The same thoughts will apply to the rule that now allows schools to adjust pay scales to reflect teacher ability. “Unfair” scream the teaching unions; “bring it on” say parents who want the best possible education for their children. Education should be run by the schools not by the unions whose concern seems to be focused far more on their members (irrespective of the quality of their teaching) than it is on the pupils whose future can be made or ruined by teachers.
The parents’ poll on the workings (or largely not workings) of Oldham Academy North on an Ofsted-run website painted a worrying picture that should not be ignored.
Teachers need to be reminded that, in these troubled times, those folk lucky enough to have jobs are all stressed and under pressure but how many of them have the luxury of an opportunity to take stress leave? Something about heat and kitchens comes to mind.
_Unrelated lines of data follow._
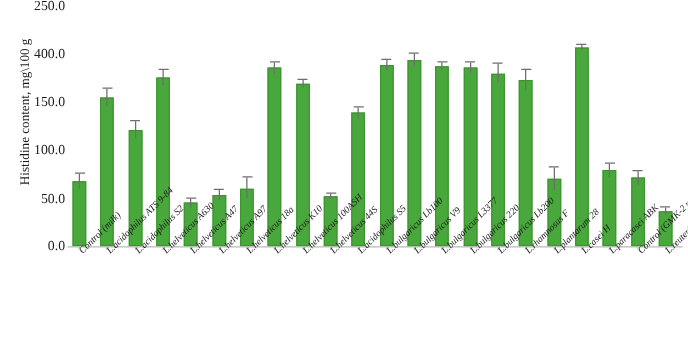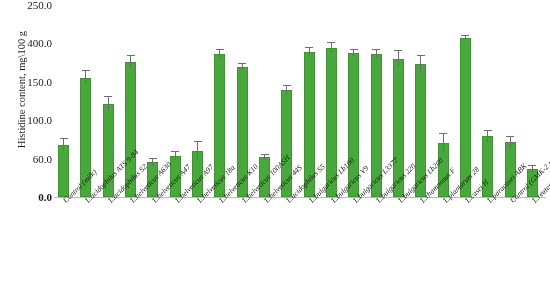--- a/index.html
+++ b/index.html
@@ -121,7 +121,7 @@
 
   <div id="yticks">
       <div class="ytick" style="top: 192px; font-weight: bold;">0.0</div>
-      <div class="ytick" style="top: 153.6px;">60.0</div>
+      <div class="ytick" style="top: 153.6px;">50.0</div>
       <div class="ytick" style="top: 115.2px;">100.0</div>
       <div class="ytick" style="top: 76.8px;">150.0</div>
       <div class="ytick" style="top: 38.4px;">400.0</div>

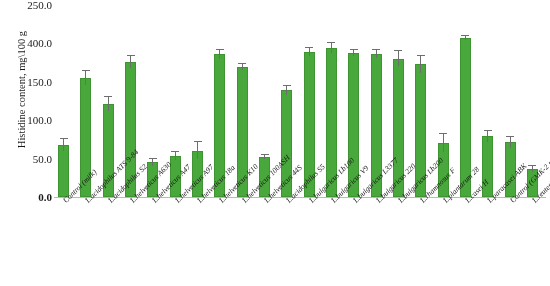--- a/index.html
+++ b/index.html
@@ -120,7 +120,7 @@
   <div id="ylabel">Histidine content, mg\100 g</div>
 
   <div id="yticks">
-      <div class="ytick" style="top: 192px; font-weight: bold;">0.0</div>
+      <div class="ytick" style="top: 192px;">0.0</div>
       <div class="ytick" style="top: 153.6px;">50.0</div>
       <div class="ytick" style="top: 115.2px;">100.0</div>
       <div class="ytick" style="top: 76.8px;">150.0</div>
OLDHAM certainly has its fair share of women, deserted by husband/partner and also left in the lurch by the failure that has been the Child Support Agency.
How these women must cast an envious eye to Italy, where former prime minister Silvio Berlusconi has been forced by the courts to offer his former wife Veronica Lario £29.4 million a year at a time when ordinary Italians are struggling through a financial crisis.
Berlusconi now intends to marry 27-year-old Francesca Pascale, who has probably already put a date for the divorce in her diary. And where all this leaves Mr B’s 18-year-old “friend” and lingerie model, Noemi Letizia is the subject of much Italian speculation.
You have to admit, Italian politics are a lot more fun than ours. All we’ve ever had was John Major and Edwina Currie.
FINAL WORD: Where would you expect an Al Qaeda-inspired terrorist to be? Somali-born Ibrahim Magag was being held under so-called security measures because of the threat he poses to the public.
So is the dangerous Ibrahim in jail? No, he is on the run and has not been seen since Boxing Day. He could be anywhere with Al Qaeda friends plotting murder and mayhem on the streets. He was, after all, held under Terrorism Prevention Investigation Measures introduced a year ago by, no surprise here, the Lib-Dems after a major row with the Tories.
Maybe Nick Clegg and his crazy cronies should be placed under constant guard for our protection.